31 December 2013

The ending

The last week in Taman Sri Minang passed without any of the madness I had anticipated. Yoko's father was here, and we worked each day, bit by bit, to reduce the house to the pile of things that would go on the ship and then the pile that would go on the plane. Before, in the moves I have made in the past, the process of moving has been overwhelming, but this time, it felt less so, like everything would happen. A process of hundreds of steps is still just one step at a time. The tax, then the car, then the pension office, then selling one thing and another and another, until Monday afternoon, at 5:30, there was nothing left, the terrace house as empty as we found it.

There was another, final night at the club that my father in law told Yoko about the next day. We had thrown darts and he demonstrated his skill to Yoko, miming his relaxed stance and the ease with which he threw, contrasting it with my stiff, deliberate form. I was overthrowing, he said, I needed to be more nimble. I of course, only thought of the metaphor. 

Every morning I woke to see him sitting outside, smoking his pipe, and looking up into the trees of the park, a kind of kindred spirit. Everything was easier it seemed, separating things to throw away and then drinking beer and whiskey into the night, talking politics and religion and life in the world. The next morning would come and we could go again, packing, smoking, eating, and then drinking on the patio, until Sunday morning we both sat in Starbucks at the low cost carrier terminal of the airport, quiet and lingering, like something good was about to end.

By contrast, the last days at the University were sterile and empty: everyone gone and all the pictures taken down from my office. I talked to people I had polite professional relationships with, but otherwise it was just me and the void. The worst part of the job, only the relationship with the institution left. I wanted some feeling of finality, of closure, but in the end, I passed off my key and my I heart Nottingham mug and left in the car. I can't remember the last bus trip I had back to Kajang, even. It must have been sometime earlier in the month. I don't remember anything about leaving now. I just drove away.

The neighbours in the taman were so kind in the end, having parties for us and taking picture after picture of the girls. They, of course, are the ones that will be missed, the girls and Yoko, not me. I was the sweaty, frustrated looking white man, never happy, always hunched over my laptop. When we finally left the house, Yoko and I and the girls got in the car and were surrounded by all the aunties and uncles and children of the taman: Indian, Chinese, and Malay. We drove away in a way that we haven't in the past, filled with energy. It was a Walt Whitman moment, a moment of rejoicing. Still, Naomi said it was sad to go, sad to leave people behind. Naomi thought about it and said, It would be like if you died, mom, and we hadn't had a chance to say goodbye. That would be sad. Yes, Yoko agreed, that would be sad.

And the little things in between: a couple of PhD students coming by one night: we drank beer and Venga gave me a statue of Genesh. Christmas night I drank at Indian uncle's with his brother in law and colleague, late into the night, talking about Malaysia and all it's come to mean for me. We went downtown one day. The girls ran around and around and around, laughing and playing. Jiji, Jiji, shouting for their grandpa.

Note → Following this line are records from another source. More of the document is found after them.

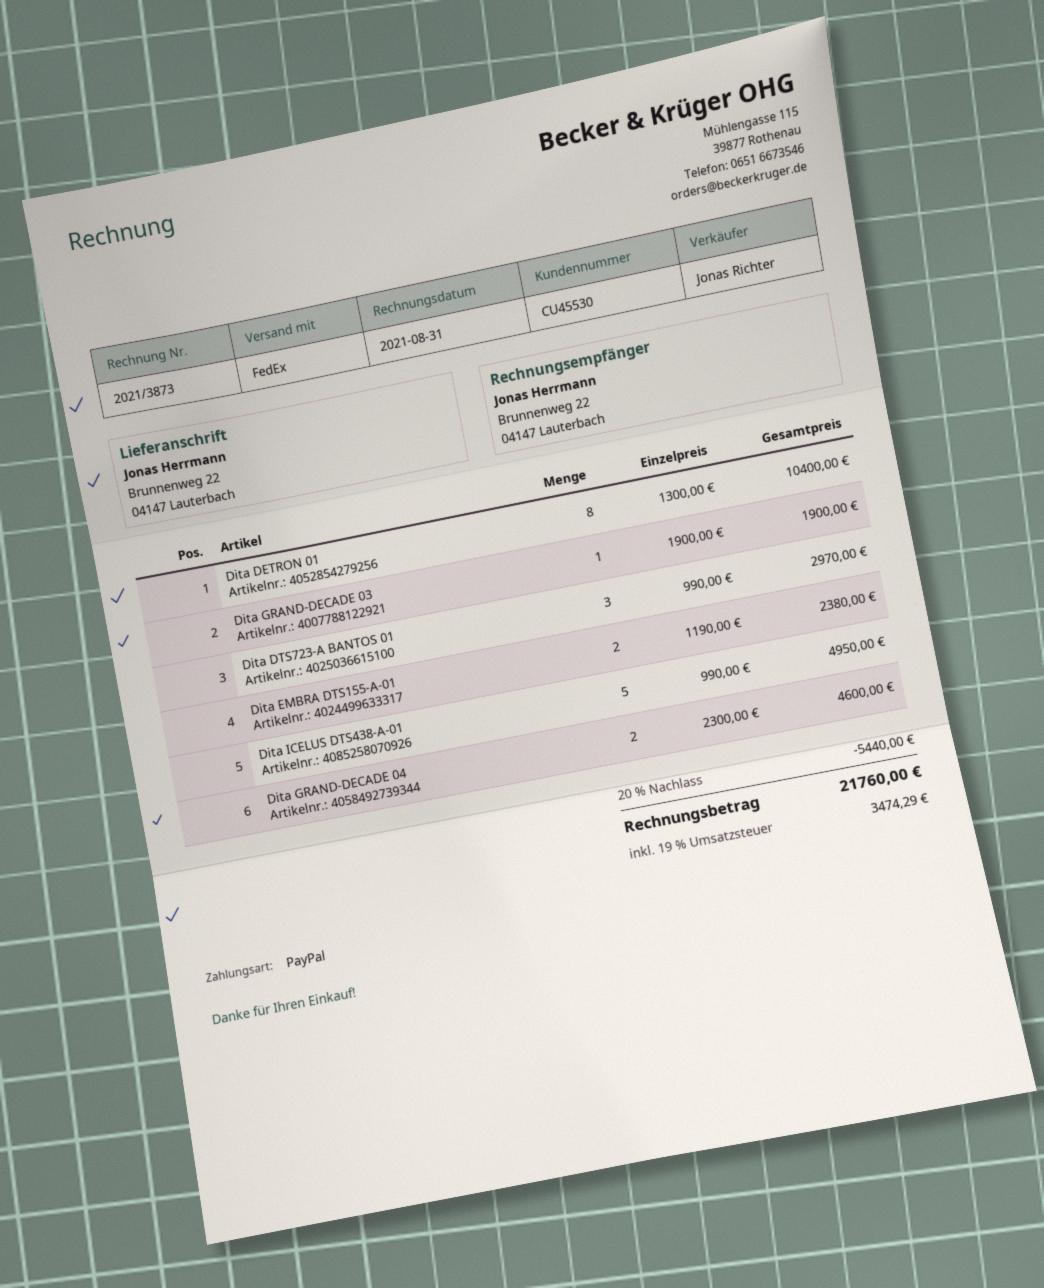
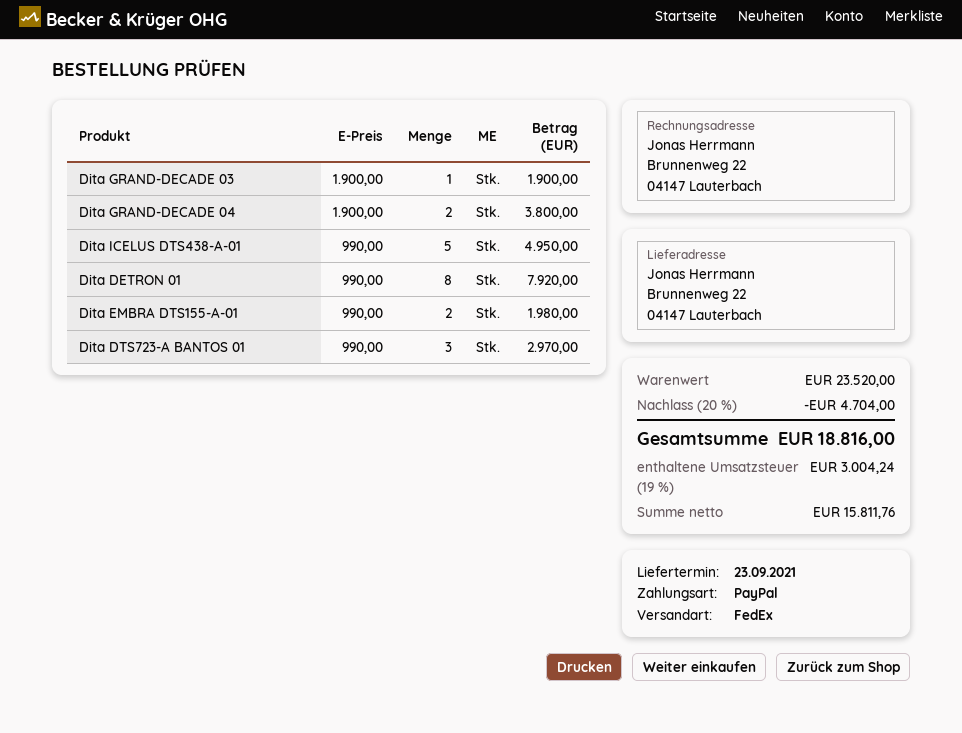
Dita DETRON 01: 8 x 1300.00 = 10400.00 -> 8 x 990.00 = 7920.00
Dita EMBRA DTS155-A-01: 2 x 1190.00 = 2380.00 -> 2 x 990.00 = 1980.00
Dita GRAND-DECADE 04: 2 x 2300.00 = 4600.00 -> 2 x 1900.00 = 3800.00
discount: 20% = 5440.00 -> 20% = 4704.00
tax: 19% = 3474.29 -> 19% = 3004.24
total: 21760.00 -> 18816.00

Still, the feeling of failure hangs on, the feeling that I have left something incomplete, that I have let people down. Sean came the last day as well with his brother to take our washing machine, and I tried and failed to say that I was sorry for leaving, because sorry is the wrong word, the wrong feeling. What can you say. We'll see you soon, we'll see you again in England. 

Emptying the house, I took carloads of bags to the hotel, a windowless room with two twin beds in Kajang. When we had adjusted everything and I looked at the pile, I was not sure we would be able to get it all on the plane. Yoko did careful calculations again and again. At 5:40 on Tuesday morning, the taxi called, thirty minutes early, and I came down expecting to find a big van. Instead it was a simple MVP, not nearly enough space, I thought. The old Chinese driver insisted that it would be and packed it tightly, perfectly. Mei sat on my lap in the front of the car, and the driver seemed to being falling asleep the whole trip, swerving to almost hit cars again and again. I thought momentarily that when I left the car the night before with the new owner, when I had thought, Well, at least I am not going to die in a traffic accident in Malaysia, that perhaps I had been presumptuous.

Instead, there was no problem. Chinese taxi driver scratched and coughed his way, racing up the exit to the airport. We unloaded it all on three carts and I pushed them to the Malaysia airlines counter. 149.7 kilograms, perfect, just under the limit. One more bag, can? I said, and he said, Can lah, okay, light one. We walked away and that was that. I took more money out of the ATM, another RM1500. Nothing is left in the country.

On the plane, I went to the toilet, looked in the mirror and was shocked again at how fat I have gotten. I'm sorry, this wasn't the plan. I pulled on the Uniqlo fleece jumper that I bought in Alamanda, and remember thinking when I tried it on, when would I ever feel cold again. Here, it's here now. Mei looks out the window of the plane and declares that she sees snow.

It was all a dream. We wake up now in the snow. Drive north in the dark from Heathrow Terminal 4 to the North, with the determiner on it. The past is just the past.